* **What the task requires**:
Though the entries contain pictures, the copy you make should hold only the rest, exactly as written.

* **Input for this task**:

..........

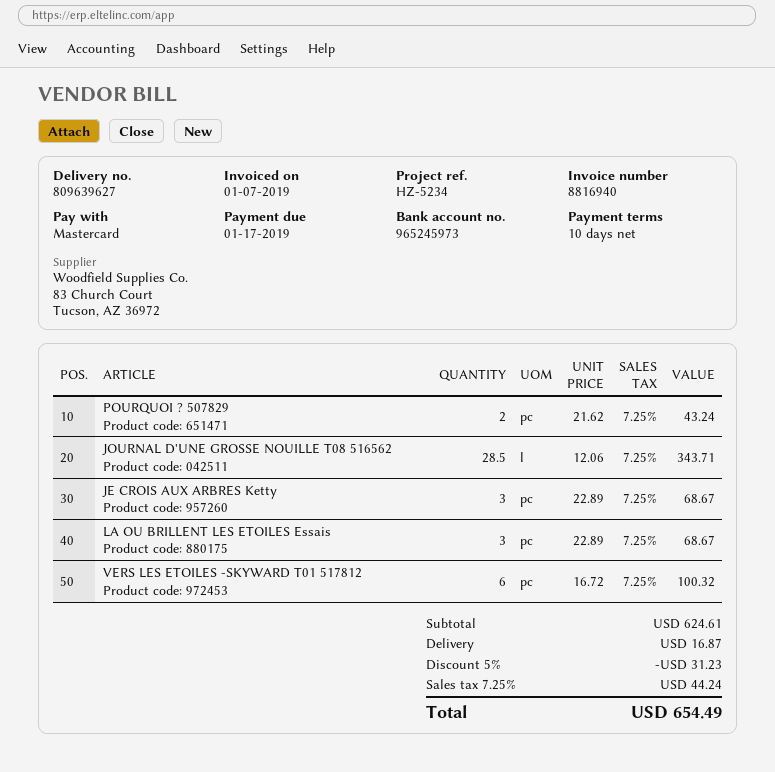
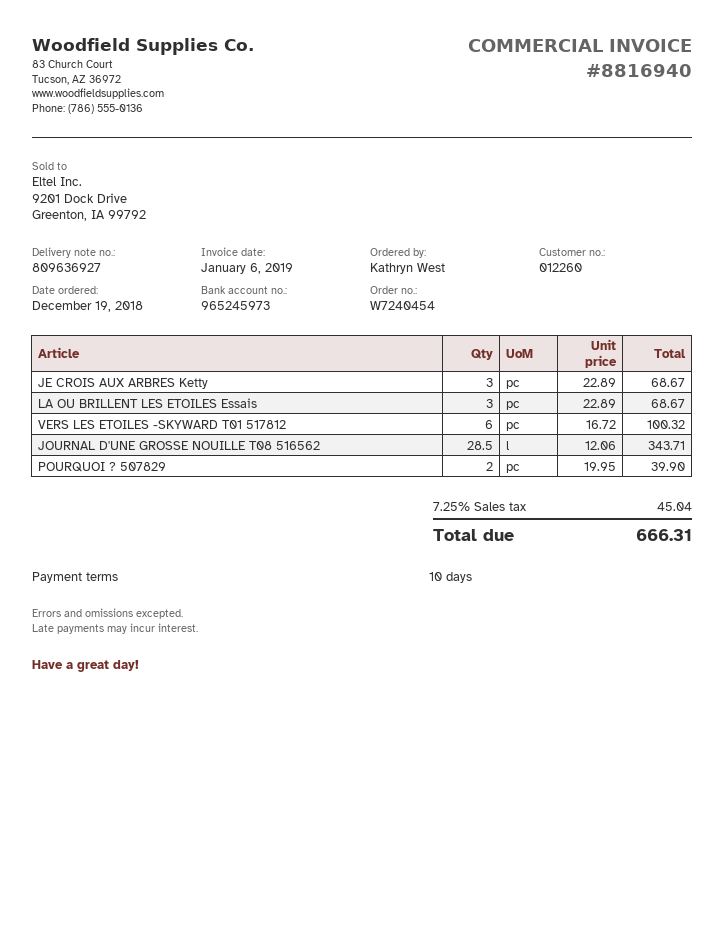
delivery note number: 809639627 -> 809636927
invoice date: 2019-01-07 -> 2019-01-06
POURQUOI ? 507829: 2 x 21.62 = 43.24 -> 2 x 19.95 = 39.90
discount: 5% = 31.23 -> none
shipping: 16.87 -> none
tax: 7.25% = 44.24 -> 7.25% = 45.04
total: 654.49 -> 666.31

..........

* **Response box**:
delivery note number: 809639627 -> 809636927
invoice date: 2019-01-07 -> 2019-01-06
POURQUOI ? 507829: 2 x 21.62 = 43.24 -> 2 x 19.95 = 39.90
discount: 5% = 31.23 -> none
shipping: 16.87 -> none
tax: 7.25% = 44.24 -> 7.25% = 45.04
total: 654.49 -> 666.31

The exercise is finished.